Obviously, this is in the particular context of the evolutionary history of the Felidae in Africa that Toros Menalla appears of paramount significance. The fossil record of the Felidae in Africa is heterogeneous, in both time and space ( Werdelin & Peigné 2010). The first half of the Neogene is very poorly documented, since only three genera of felids are known so far: the oldest record is Asilifelis Werdelin, 2011 from Kenya and dated to c. 18-20 Ma; it is followed by Diamantofelis Morales, Pickford, Soria &Fraile, 1998 and Namafelis Morales, Pickford, Fraile, Salesa & Soria, 2003 , both from Namibia and dated to c. 17-17.5 Ma.During the second half of the Neogene appeared the sabre-toothed cats in the early late Miocene, with the genus Machairodus Kaup, 1833 , first recorded in Bled Douarah, Tunisia, dated to c. 11-10 Ma ( Kurtén 1976). The family reached its greatest diversity during the late Miocene-early Pliocene, and especially during the middle Pliocene ( Werdelin & Lewis 2005), with Toros Menalla being one of the richest felid assemblages. Given that 90% of the fossil occurrences are situated in eastern and southern Africa ( Werdelin & Peigné 2010), the great diversity at Toros Menalla appears as quite exceptional. The few other very rich and comparable African felid assemblages are more recent than Toros Menalla, of Pliocene or Pleistocene in age, and they include six or seven species (Awash 7, Omo Usno, Woranso-Mille, and probably Langebaanweg; Werdelin & Peigné 2010); only the Laetolil Beds Upper Unit comprises as many taxa as Toros Menalla ( Werdelin & Peigné 2010; Werdelin et al. 2014).

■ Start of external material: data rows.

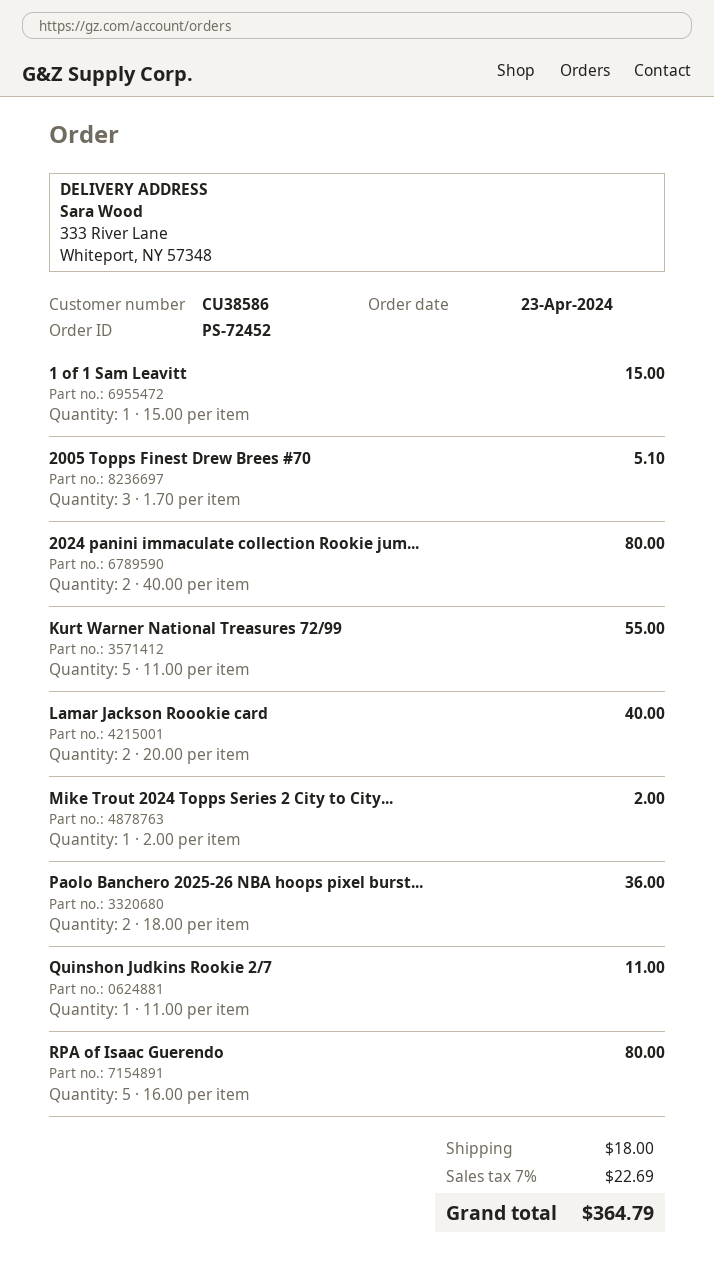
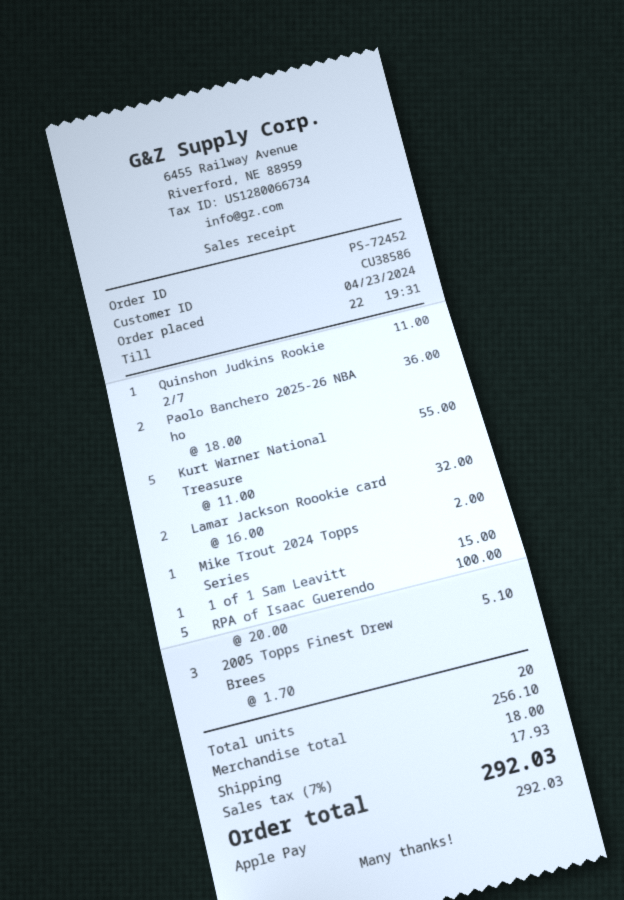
2024 panini immaculate collection Rookie jum...: 2 x 40.00 = 80.00 -> none
Lamar Jackson Roookie card: 2 x 20.00 = 40.00 -> 2 x 16.00 = 32.00
RPA of Isaac Guerendo: 5 x 16.00 = 80.00 -> 5 x 20.00 = 100.00
tax: 7% = 22.69 -> 7% = 17.93
total: 364.79 -> 292.03

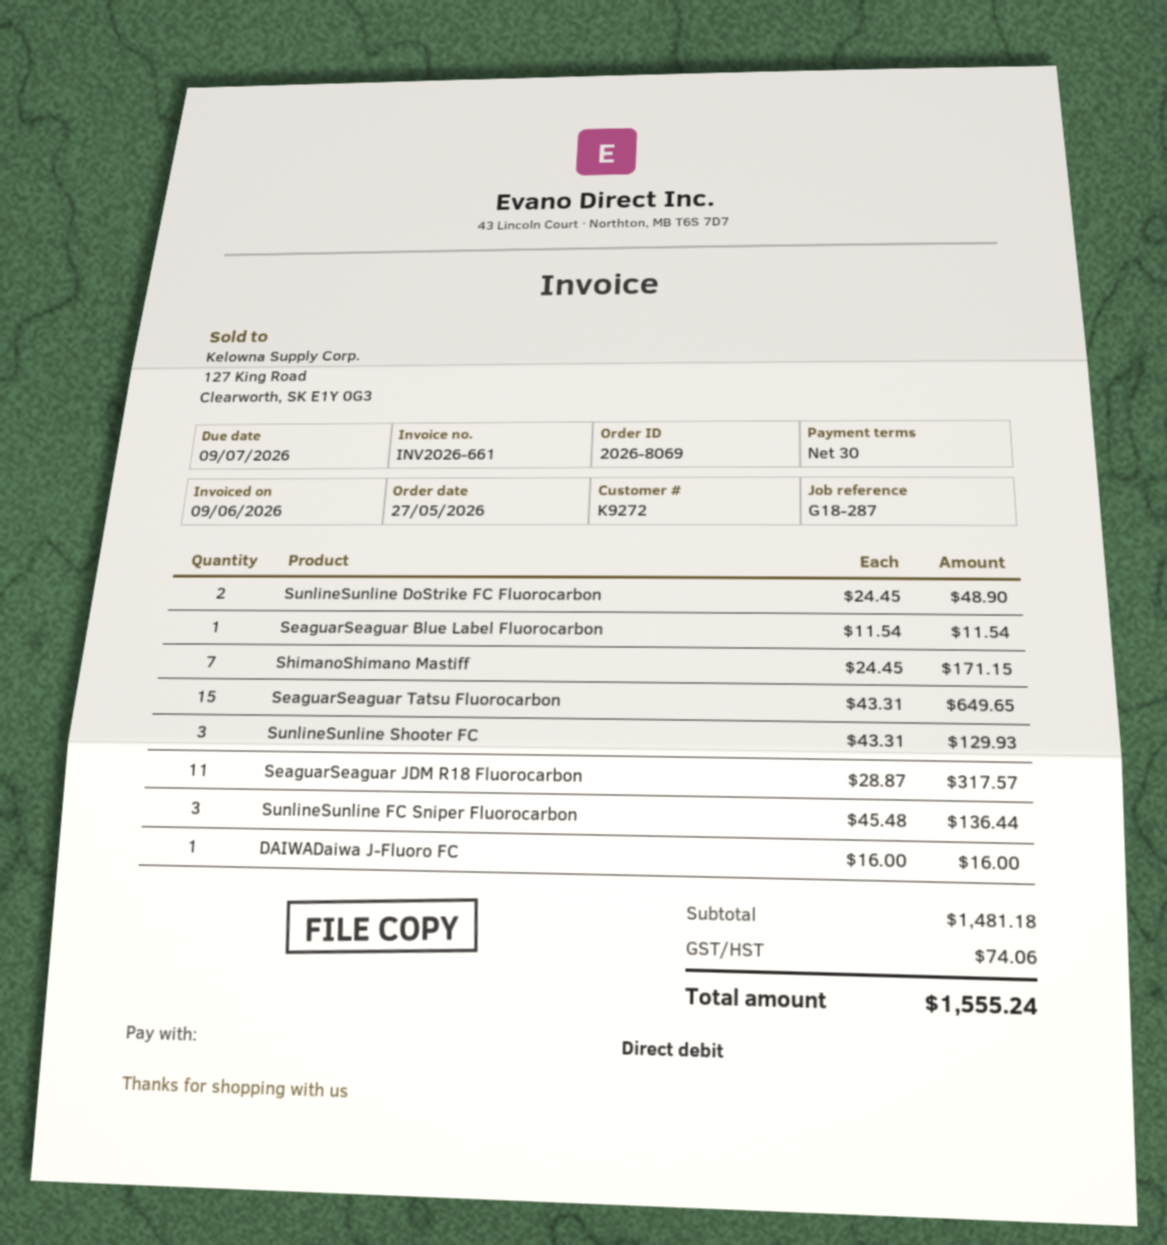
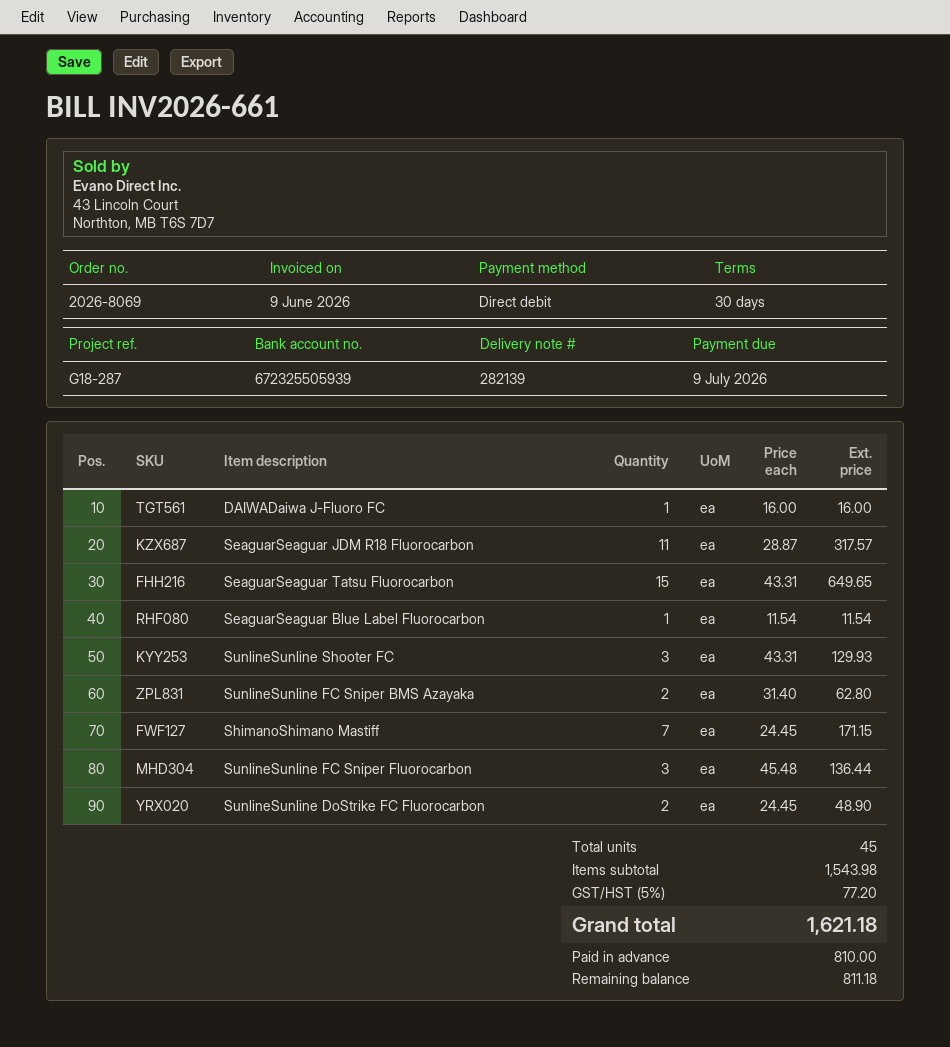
SunlineSunline FC Sniper BMS Azayaka: none -> 2 x 31.40 = 62.80
subtotal: 1481.18 -> 1543.98
tax: 74.06 -> 77.20
total: 1555.24 -> 1621.18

The large number of carnivoran taxa, especially felids, in the fauna of Toros Menalla indicates certainly a favourable environment for this group of meat eater predators. Each of them was probably specialized in a type of prey depending on the size and habitat of these preys. We may imagine a diversified paleoenvironment with large plains occupied by big games which were elected prey for large felids or for the hunting hyaena Chasmaporthetes Hay, 1921 of which the long limb bones indicate a good runner ( Galiano & Frailey 1977). It is interesting to note that most of the Toros Menalla felids are machairodontines with different degrees of adaptation to that special way of life. Amphimachairodus kabir Peigné, Bonis, Likius, Mackaye, Vignaud & Brunet, 2005 , with its robust limbs ( Peigné et al. 2005a) was probably hunting by ambush in a forested area favoured by the presence of water. Lokotunjailurus fanonei Bonis, Peigné, Likius, Mackaye, Vignaud, Brunet, 2010 was smaller than Amphimachairodus and reached the size of a leopard. Based on the paleobiology of its close relative Lokotunjailurus emageritus Werdelin, 2003 , we infer that its relatively slender limbs “lacking extreme machairodont features” (except maybe by the robust first digit of the hand) certainly implies another way of preying upon medium-sized preys, as cf. Megantereon sp. and Dinofelis sp. probably did. The smallest species of the quintet, Tchadailurus adei n. gen., n. sp., would have hunt smaller animals. This great spectrum of carnivores, especially the large ones, indicates scenery with diverse habitats stocked by diverse herbivorous animals and leaving in mind the idea of a “paradise lost”.